Start of PROVIDED DATA

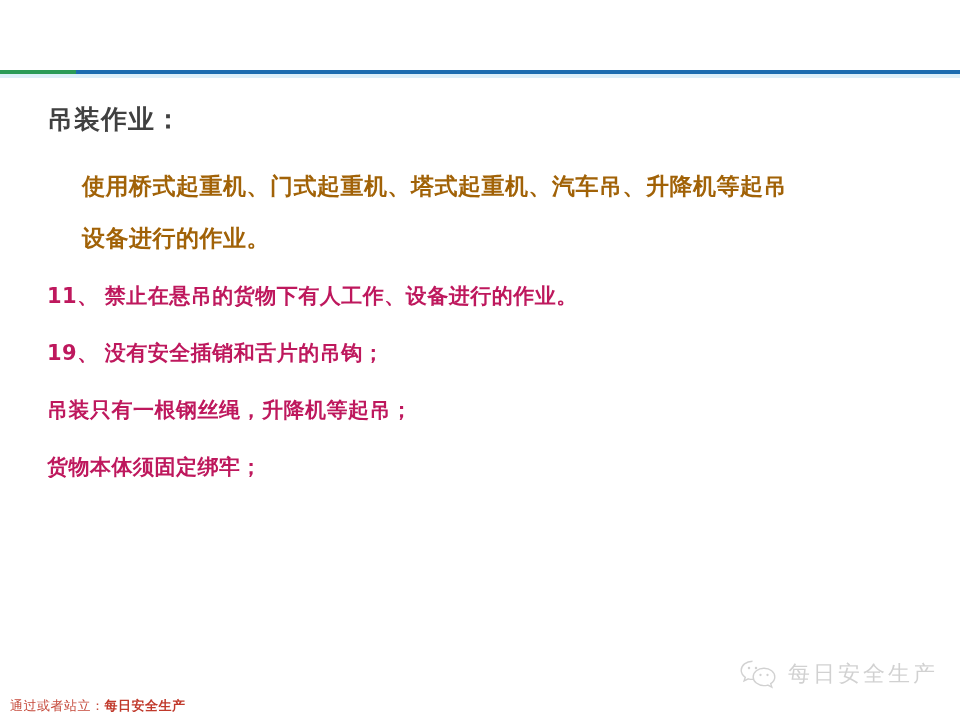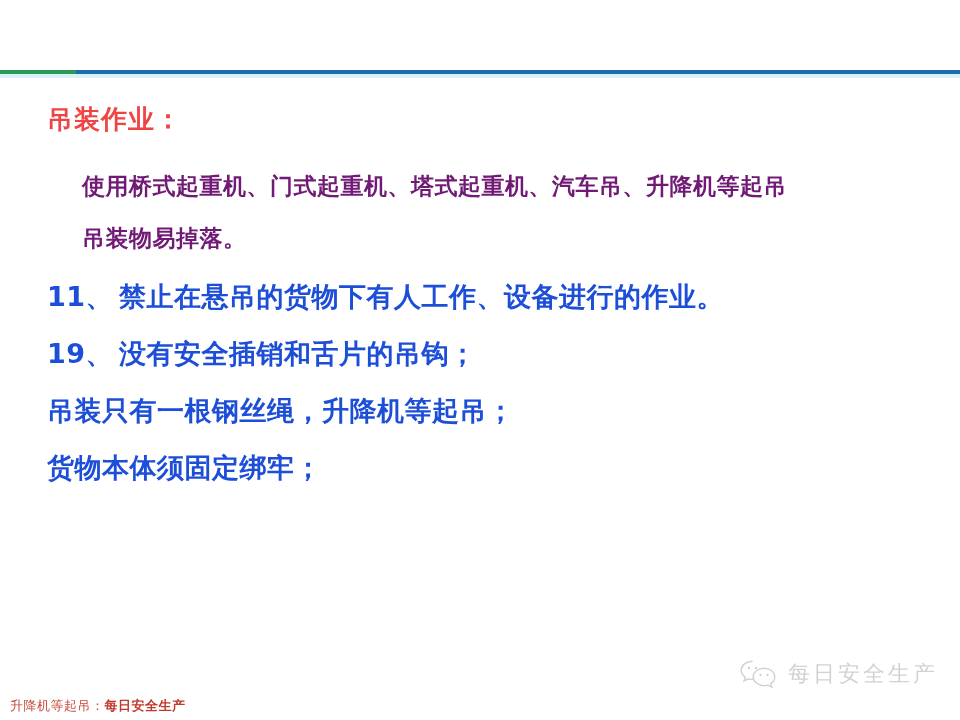--- a/index.html
+++ b/index.html
@@ -65,7 +65,7 @@
     top: 33px;
     font-size: 26px;
     font-weight: bold;
-    color: #ef4444;
+    color: #404040;
     letter-spacing: 1px;
     line-height: 1.1;
     white-space: nowrap;

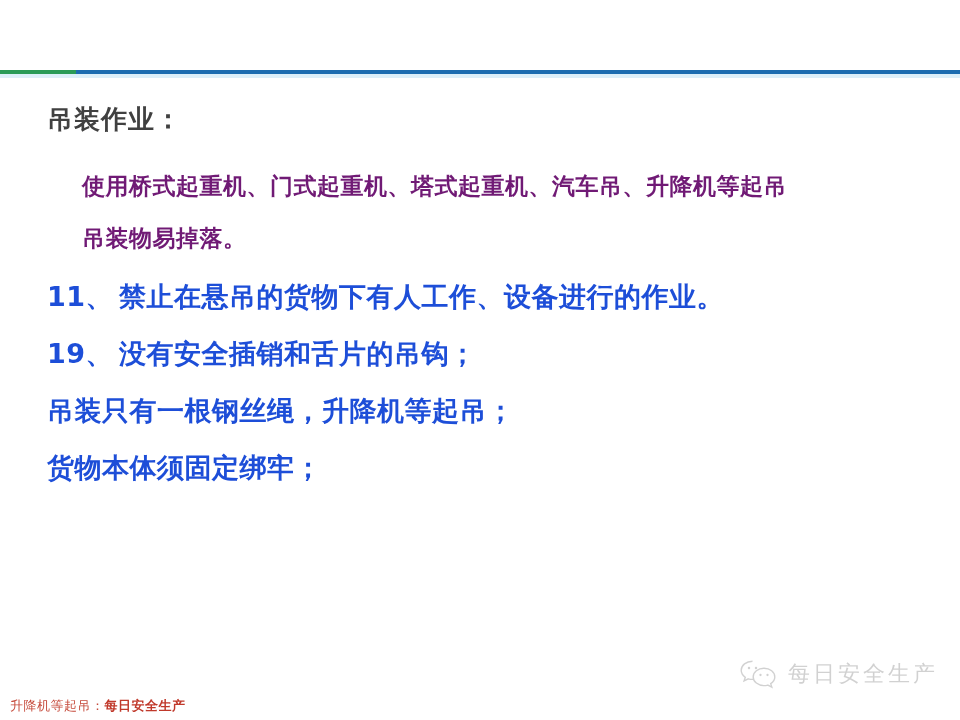--- a/index.html
+++ b/index.html
@@ -79,7 +79,7 @@
     width: 830px;
     font-size: 23px;
     font-weight: bold;
-    color: #701a75;
+    color: #a16207;
     line-height: 52px;
     letter-spacing: 0.5px;
   }

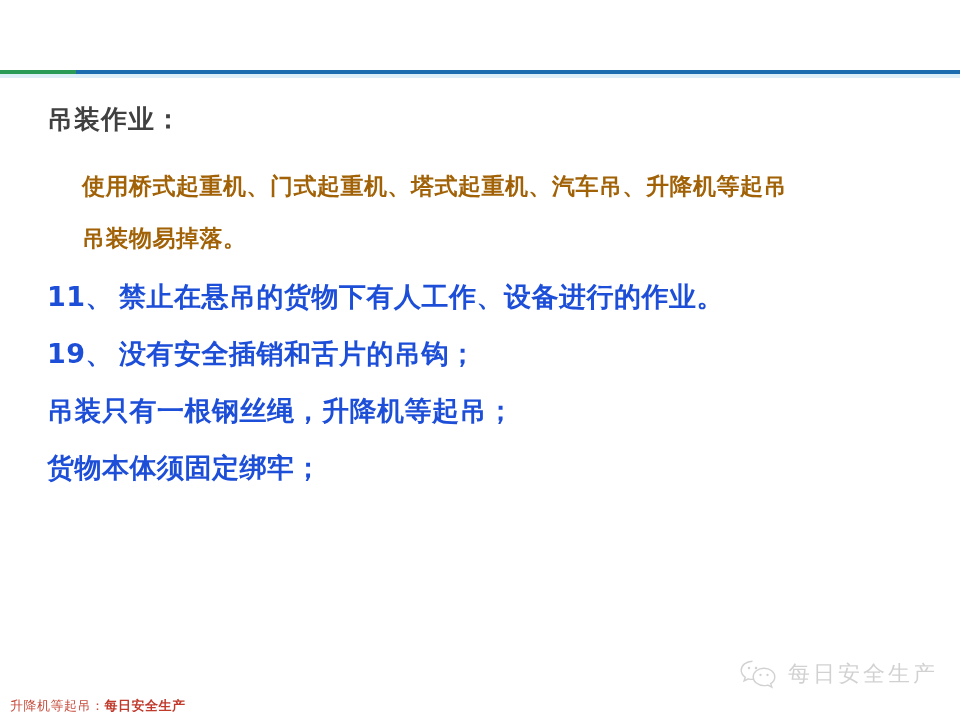--- a/index.html
+++ b/index.html
@@ -166,7 +166,7 @@
 
   <div class="definition">
     <div>使用桥式起重机、门式起重机、塔式起重机、汽车吊、升降机等起吊</div>
-    <div>吊装物易掉落。</div>
+    <div>设备进行的作业。</div>
   </div>
 
   <div class="rules-list">

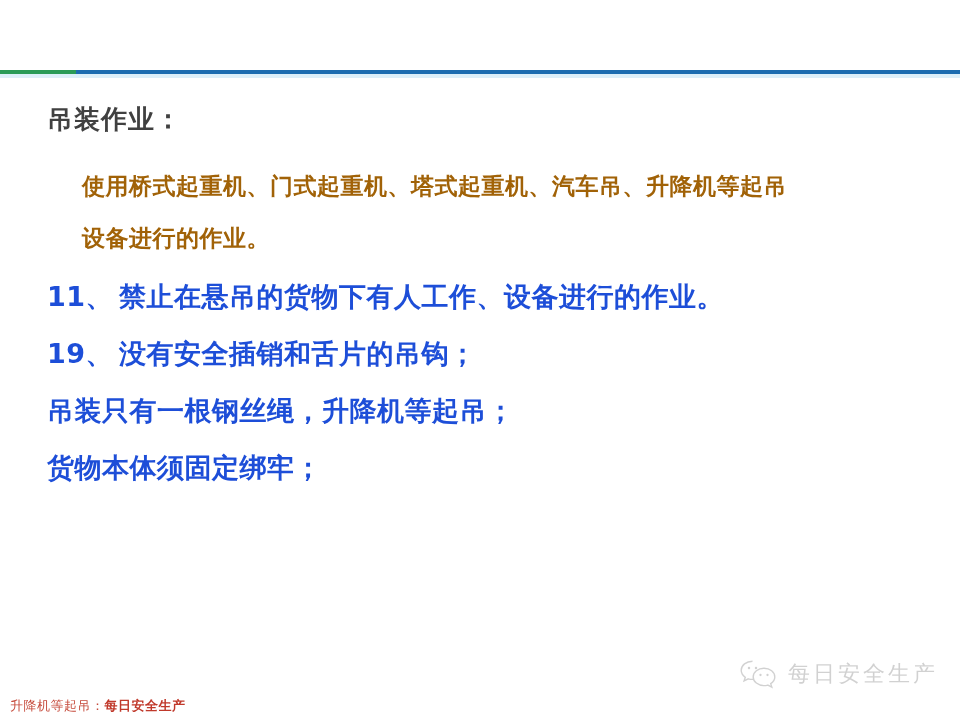--- a/index.html
+++ b/index.html
@@ -93,9 +93,9 @@
   .rule-item {
     display: flex;
     align-items: flex-start;
-    font-size: 27px;
-    font-weight: bold;
-    color: #1d4ed8;
+    font-size: 21px;
+    font-weight: bold;
+    color: #be185d;
     line-height: 57px;
     letter-spacing: 0.5px;
   }

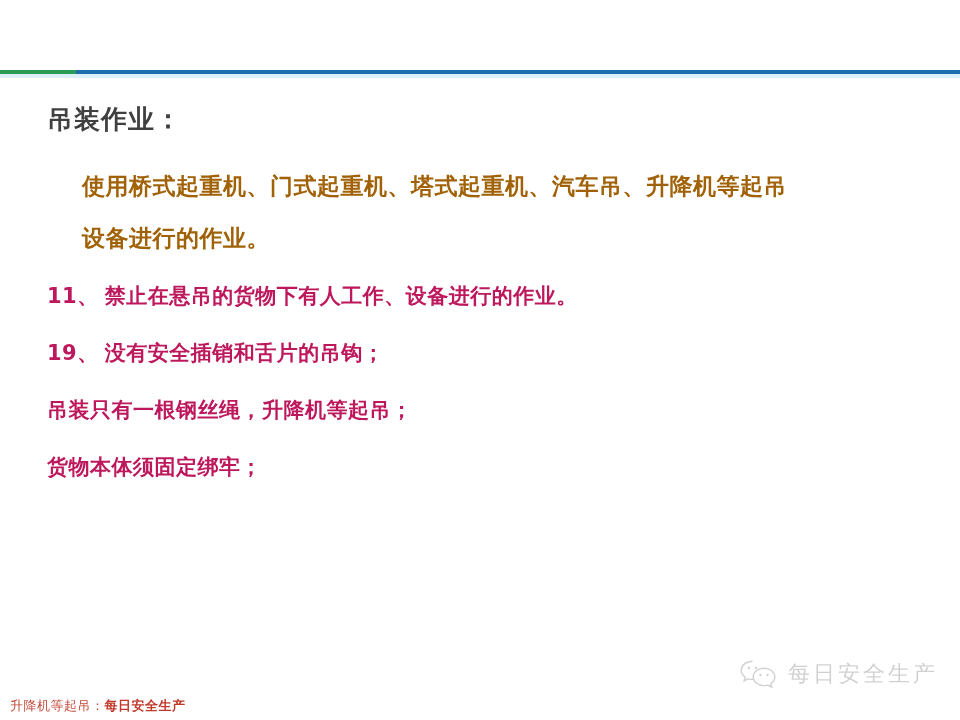--- a/index.html
+++ b/index.html
@@ -193,7 +193,7 @@
   </div>
 </div>
 
-<div class="footer-wechat-text"><span>升降机等起吊：</span><span class="bold-part">每日安全生产</span></div>
+<div class="footer-wechat-text"><span>通过或者站立：</span><span class="bold-part">每日安全生产</span></div>
 
 <div class="watermark">
   <span class="watermark-icon">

End of PROVIDED DATA

● TASK TO CARRY OUT
For each line in the data above that contains the string "footer", extract the line.

● RESPONSE BELOW
-<div class="footer-wechat-text"><span>升降机等起吊：</span><span class="bold-part">每日安全生产</span></div>
+<div class="footer-wechat-text"><span>通过或者站立：</span><span class="bold-part">每日安全生产</span></div>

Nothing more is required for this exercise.